Only one stretch of the listing below is wanted. Begin at the line that has "- Agora veremos", stop after the line that has "Mas por que", and repeat every line in between exactly.

▶ [Supplied entries]
■ ■ ■ ■ ■ ■ ■

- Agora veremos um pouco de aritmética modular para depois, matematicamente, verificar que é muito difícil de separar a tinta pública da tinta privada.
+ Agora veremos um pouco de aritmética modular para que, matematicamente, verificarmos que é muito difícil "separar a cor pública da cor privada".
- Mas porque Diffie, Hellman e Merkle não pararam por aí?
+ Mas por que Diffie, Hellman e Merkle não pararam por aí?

■ ■ ■ ■ ■ ■ ■

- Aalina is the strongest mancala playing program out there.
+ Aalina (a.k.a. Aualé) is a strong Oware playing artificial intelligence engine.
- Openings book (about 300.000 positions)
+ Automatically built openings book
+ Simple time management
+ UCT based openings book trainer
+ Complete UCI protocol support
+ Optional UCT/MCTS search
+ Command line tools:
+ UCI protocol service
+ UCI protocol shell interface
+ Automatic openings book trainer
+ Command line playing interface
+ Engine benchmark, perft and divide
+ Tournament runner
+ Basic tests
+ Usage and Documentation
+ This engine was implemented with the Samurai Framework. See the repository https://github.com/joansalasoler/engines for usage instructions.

■ ■ ■ ■ ■ ■ ■

▶ [Solution for this problem]
- Agora veremos um pouco de aritmética modular para depois, matematicamente, verificar que é muito difícil de separar a tinta pública da tinta privada.
+ Agora veremos um pouco de aritmética modular para que, matematicamente, verificarmos que é muito difícil "separar a cor pública da cor privada".
- Mas porque Diffie, Hellman e Merkle não pararam por aí?
+ Mas por que Diffie, Hellman e Merkle não pararam por aí?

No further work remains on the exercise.